Die Täuferin - Jeremiah Pearson

Die Täuferin
von Jeremiah Pearson

Bewertet mit 4 Sternen

Böhmen 1517: Die Eltern und die ältere Schwester der inzwischen 17-jährigen Kristina wurden vor Jahren als Ketzer hingerichtet. Sie wurden auf dem Scheiterhaufen verbrannt, weil sie Menschen das Lesen lernen wollten und verbotene Bücher druckten. Kristina setzt nun mit einer Gruppe Gleichgesinnter das Vorhaben ihrer Eltern fort. Von Böhmen aus machen sie sich auf den Weg nach Deutschland, doch schon der Weg dorthin erweist sich als sehr gefährlich und die Gruppe gerät mitten in den Krieg hinein.

Mein Leseeindruck:

Historische Romane gehören zu meinem Lieblingsgenre, und somit war ich auf den Beginn dieser neuen Saga doch sehr gespannt und neugierig. Es hat ein wenig gedauert, bis ich mich eingelesen hatte. Die Handlung war durchaus interessant, aber sie konnte mich lange nicht wirklich packen. Ich hatte keine Schwierigkeiten, das Buch auch mal zur Seite zu legen. Doch dann ab der Hälfte etwa nahm die Geschichte Fahrt auf und wurde - für mich - spannender. Nun war ich doch gefesselt von der Story und bin jetzt auch sehr gespannt auf den Folgeband.

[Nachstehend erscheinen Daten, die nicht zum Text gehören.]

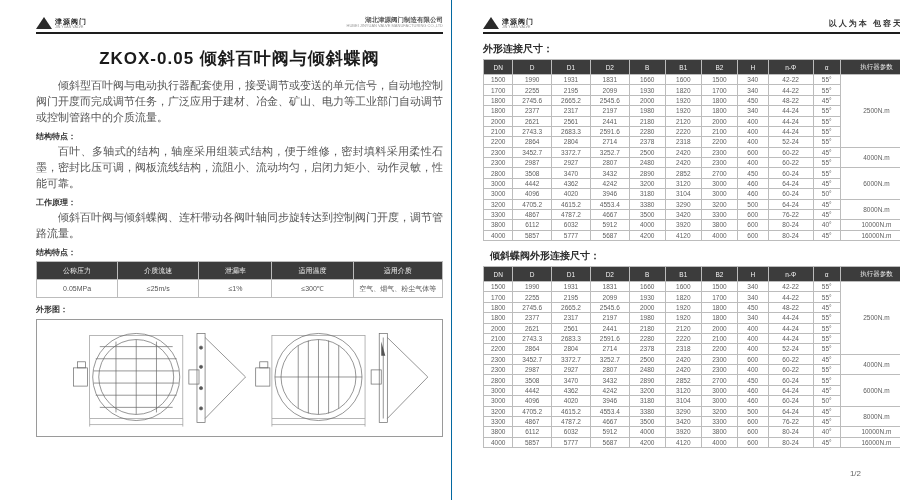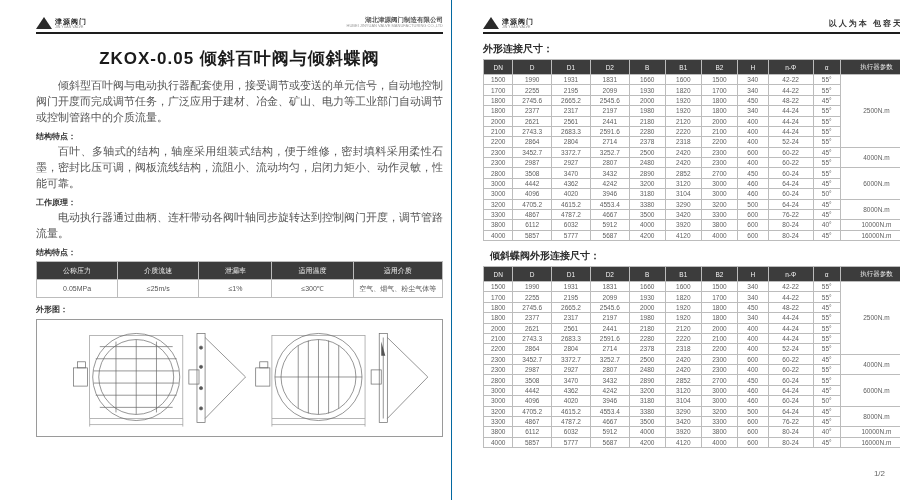--- a/index.html
+++ b/index.html
@@ -35,21 +35,21 @@
 
   .outline-box { margin-top:3px; border:1px solid #9a9a9a; height:118px; background:#fff; }
 
   .dims-title { font-size:10px; font-weight:bold; color:#2a2a2a; }
   .t1-title { margin:8px 0 3px; }
   .t2-title { margin:8px 7px 3px; }
   .dims-table th { font-size:6.5px; padding:2.5px 0; }
   .dims-table td { font-size:6.5px; color:#606060; padding:1.2px 0; }
   .dims-table td.group { color:#606060; }
 
-  .page-num { position:absolute; right:40px; bottom:22px; font-size:8px; color:#666; }
+  .page-num { position:absolute; right:64px; bottom:22px; font-size:8px; color:#666; }
   svg { display:block; }
 </style>
 </head>
 <body>
 
 <div class="canvas">
 
   <div class="page page-left">
     <div class="hdr">
       <div class="logo">
@@ -66,21 +66,21 @@
     </div>
 
     <div class="doc-title">ZKOX-0.05 倾斜百叶阀与倾斜蝶阀</div>
 
     <div class="para">倾斜型百叶阀与电动执行器配套使用，接受调节或变送的单元信号，自动地控制阀门开度而完成调节任务，广泛应用于建材、冶金、矿山、电力等工业部门自动调节或控制管路中的介质流量。</div>
 
     <div class="sec-h">结构特点：</div>
     <div class="para">百叶、多轴式的结构，轴座采用组装式结构，便于维修，密封填料采用柔性石墨，密封比压可调，阀板流线结构，流阻小、流动均匀，启闭力矩小、动作灵敏，性能可靠。</div>
 
     <div class="sec-h">工作原理：</div>
-    <div class="para">电动执行器通过曲柄、连杆带动各阀叶轴同步旋转达到控制阀门开度，调节管路流量。</div>
+    <div class="para">倾斜百叶阀与倾斜蝶阀、连杆带动各阀叶轴同步旋转达到控制阀门开度，调节管路流量。</div>
 
     <div class="sec-h">结构特点：</div>
     <table class="perf-table">
         <colgroup>
           <col style="width: 20%;">
           <col style="width: 20%;">
           <col style="width: 18%;">
           <col style="width: 20%;">
           <col style="width: 22%;">
         </colgroup>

Die Figuren sind zum größten Teil recht gut gezeichnet, so dass ich mir ein Bild von ihnen machen konnte. Ein paar Figuren blieben für mich allerdings auch eher blass, aber da sie eigentlich nur Nebencharaktere waren, war das in Ordnung und hat den Lesespaß nicht beeinträchtigt.

Der Schreibstil ist angenehm und für einen Historischen Roman auch "passend". Das Buch lässt sich flüssig und leicht lesen.